**TASK REQUIREMENTS:** Look below for the line containing "subtotal: 1245.00 -> 1110.00". Output it and each remaining line of the entries exactly, and nothing else.

+++ DATA RECORDS +++

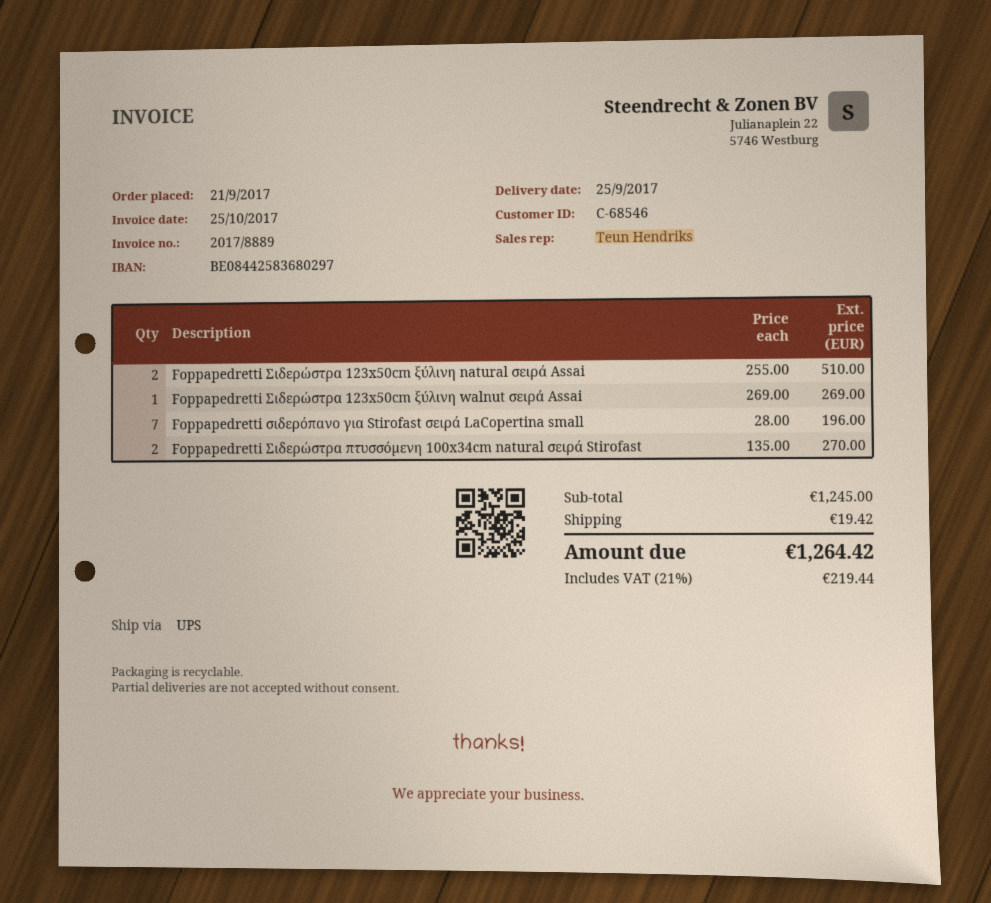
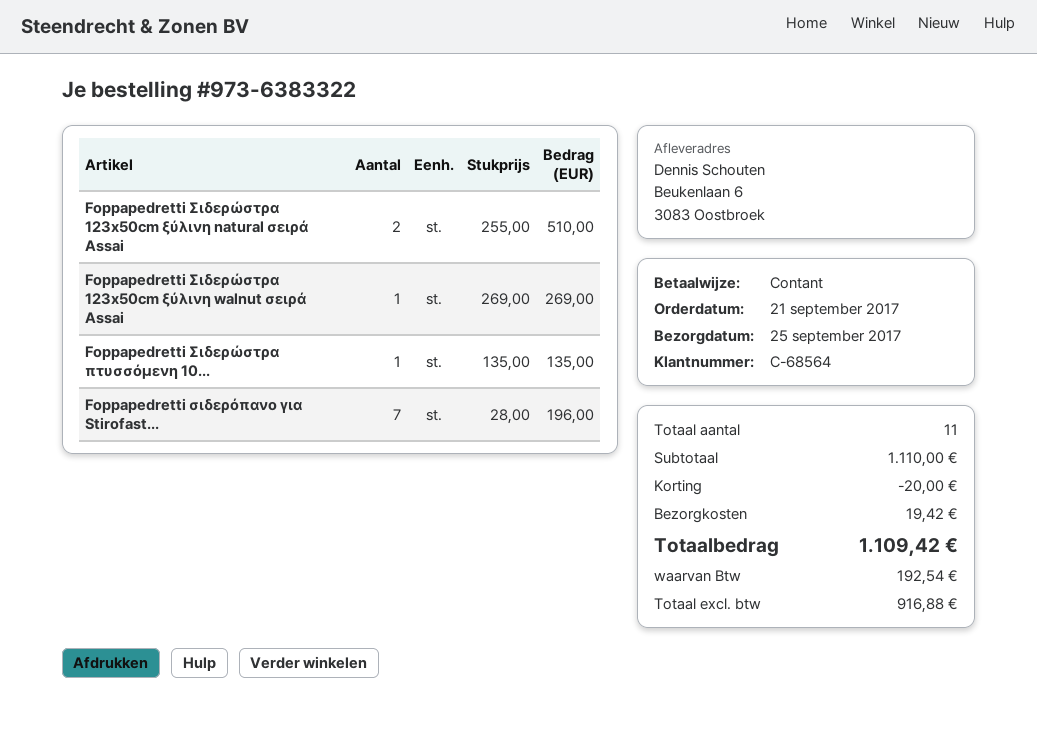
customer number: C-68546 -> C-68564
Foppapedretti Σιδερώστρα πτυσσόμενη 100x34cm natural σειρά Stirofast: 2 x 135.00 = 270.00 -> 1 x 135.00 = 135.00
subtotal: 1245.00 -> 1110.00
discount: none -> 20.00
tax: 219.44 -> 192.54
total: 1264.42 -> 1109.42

+++

**RESPONSE TO THE TASK:**
subtotal: 1245.00 -> 1110.00
discount: none -> 20.00
tax: 219.44 -> 192.54
total: 1264.42 -> 1109.42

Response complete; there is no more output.